Rental Yield Example
Let’s say you’re eyeing a property priced at £200,000. You expect to rent it out for £1,000 per month. Your annual rent will be £12,000. To calculate the yield, you’ll divide the annual rent (£12,000) by the property price (£200,000) and multiply by 100. That gives you a yield of 6%.
8. Risk Factors
The part about property investing that we all love slightly less? The risks. They can have a significant effect on your income, so it’s only fair we give them some attention. These are some common property investment risks that you need to factor into your decision.
- Property Value Risk: Imagine buying our example property, and then BAM! A market downturn hits, driving the property value down to £170,000. What does this mean for your investment?
- Vacancy Risk: What if your property isn’t occupied? Gaps between tenancies mean gaps in rental income.
- Maintenance Cost Risk: Perhaps your tenants aren’t as careful as they could be. An unexpected bout of heavy maintenance and repair costs isn’t uncommon.
Understanding Buy to Let Mortgages
Stepping into the buy to let market involves understanding different financing options, especially the buy to let mortgage. Unlike a typical homeowner mortgage, a buy to let mortgage is a loan for purchasing a property that will be let out to tenants.
The landlord doesn’t live in the property; they earn income through the rent paid by the tenants. The amount you can borrow usually depends on the potential rental income from the property, not your personal income.
There is a slew of buy to let mortgages out there to suit different types of investors. These include interest-only mortgages, where you pay just the interest each month and repayment at the end of your mortgage term.

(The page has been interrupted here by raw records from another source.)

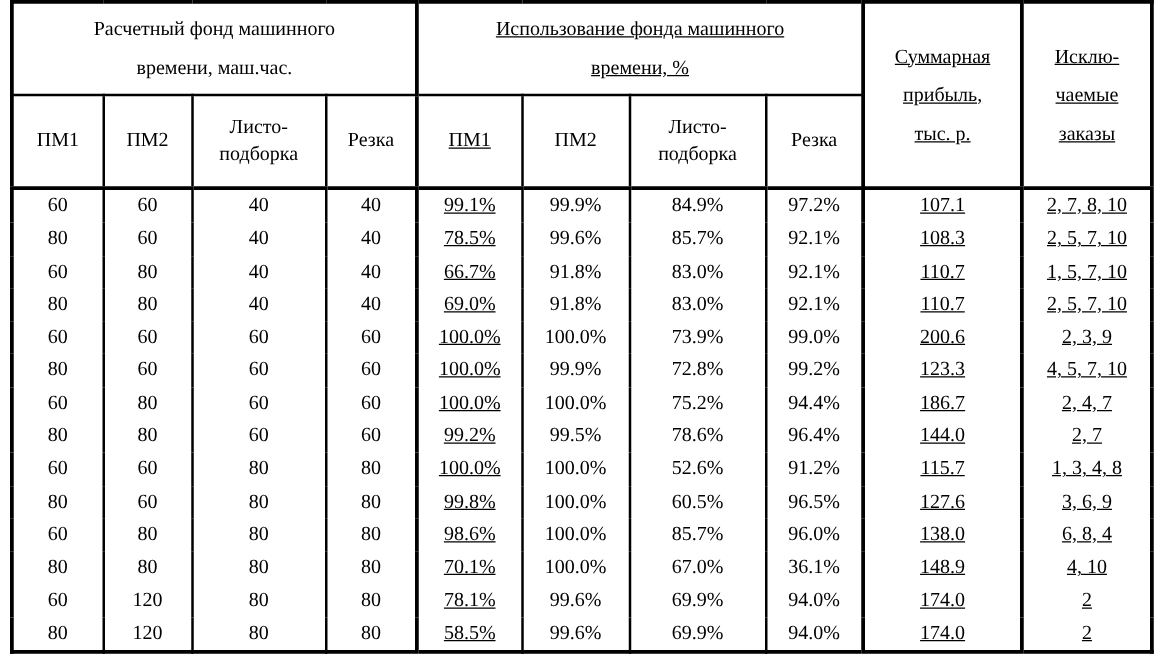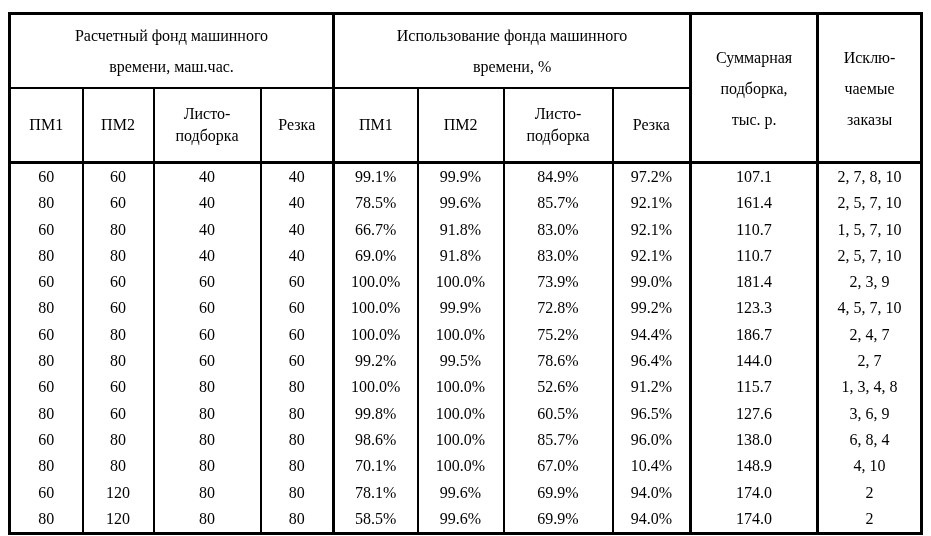--- a/index.html
+++ b/index.html
@@ -12,21 +12,21 @@
     width: 931px;
     height: 536px;
     background: #ffffff;
     color: #000000;
     font-family: "Liberation Serif", "DejaVu Serif", serif;
     overflow: hidden;
   }
   table.results {
     position: absolute;
     left: 8px;
-    top: 12px;
+    top: 0;
     border-collapse: collapse;
     table-layout: fixed;
     width: 912px;
     border: 3px solid #000000;
   }
   th, td {
     text-align: center;
     vertical-align: middle;
     font-weight: normal;
     font-size: 16px;
@@ -56,20 +56,21 @@
     border-right: 2px solid #000000;
     border-top: 0;
     border-bottom: 0;
     height: 26.3px;
     line-height: 26.3px;
     white-space: nowrap;
   }
   thead th.thick-left,
   tbody td.thick-left {
     border-left-width: 3px;
+    text-decoration: underline;
   }
 </style>
 </head>
 <body>
 
 <div class="page">
   <table class="results">
     <colgroup>
       <col style="width:73px">
       <col style="width:71px">
@@ -82,21 +83,21 @@
       <col style="width:127px">
       <col style="width:104px">
     </colgroup>
     <thead>
       <tr>
         <th colspan="4" class="group-th">Расчетный фонд машинного
 времени, маш.час.</th>
         <th colspan="4" class="group-th thick-left">Использование фонда машинного
 времени, %</th>
         <th rowspan="2" class="side-th thick-left">Суммарная
-подборка,
+прибыль,
 тыс. р.</th>
         <th rowspan="2" class="side-th thick-left">Исклю-
 чаемые
 заказы</th>
       </tr>
       <tr id="subheader-row">
           <th class="sub-th">ПМ1</th>
           <th class="sub-th">ПМ2</th>
           <th class="sub-th">Листо-
 подборка</th>
@@ -123,21 +124,21 @@
         </tr>
         <tr>
           <td>80</td>
           <td>60</td>
           <td>40</td>
           <td>40</td>
           <td class="thick-left">78.5%</td>
           <td>99.6%</td>
           <td>85.7%</td>
           <td>92.1%</td>
-          <td class="thick-left">161.4</td>
+          <td class="thick-left">108.3</td>
           <td class="thick-left">2, 5, 7, 10</td>
         </tr>
         <tr>
           <td>60</td>
           <td>80</td>
           <td>40</td>
           <td>40</td>
           <td class="thick-left">66.7%</td>
           <td>91.8%</td>
           <td>83.0%</td>
@@ -159,21 +160,21 @@
         </tr>
         <tr>
           <td>60</td>
           <td>60</td>
           <td>60</td>
           <td>60</td>
           <td class="thick-left">100.0%</td>
           <td>100.0%</td>
           <td>73.9%</td>
           <td>99.0%</td>
-          <td class="thick-left">181.4</td>
+          <td class="thick-left">200.6</td>
           <td class="thick-left">2, 3, 9</td>
         </tr>
         <tr>
           <td>80</td>
           <td>60</td>
           <td>60</td>
           <td>60</td>
           <td class="thick-left">100.0%</td>
           <td>99.9%</td>
           <td>72.8%</td>
@@ -242,21 +243,21 @@
           <td class="thick-left">6, 8, 4</td>
         </tr>
         <tr>
           <td>80</td>
           <td>80</td>
           <td>80</td>
           <td>80</td>
           <td class="thick-left">70.1%</td>
           <td>100.0%</td>
           <td>67.0%</td>
-          <td>10.4%</td>
+          <td>36.1%</td>
           <td class="thick-left">148.9</td>
           <td class="thick-left">4, 10</td>
         </tr>
         <tr>
           <td>60</td>
           <td>120</td>
           <td>80</td>
           <td>80</td>
           <td class="thick-left">78.1%</td>
           <td>99.6%</td>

I cannot stress enough the need to get professional help when choosing a buy to let mortgage. A competent buy to let mortgage broker can navigate you through the personal and financial checks carried by lenders, deposit requirements, interest rates, and tedious affordability assessments.
They can guide you to mortgage products most tailored to your investment strategy and personal financial circumstances. I found there was merit in working with a mortgage expert. It helped me cut through the financial jargon and helped me make more informed decisions.
Learn more about my recommended buy to let mortgage broker.
The Buy to Let Deal Analyser
Finally, before you make your buy to let investment, I highly recommend using the Buy to Let Deal Analyser tool. This handy tool can help you make a more informed decision about your investment by providing data on potential rental income, costs involved, return on investment, and other crucial information that can make or break your buy to let adventure.
In my personal investment journey, utilising this deal analyser has been a real game-changer. Not only did it significantly simplify the process of analysing potential deals, but it also helped to preserve my sanity during those initially overwhelming stages of property investment! But remember, while tools like this can be incredibly useful, they should never replace proper due diligence and consultation with real estate and financial professionals.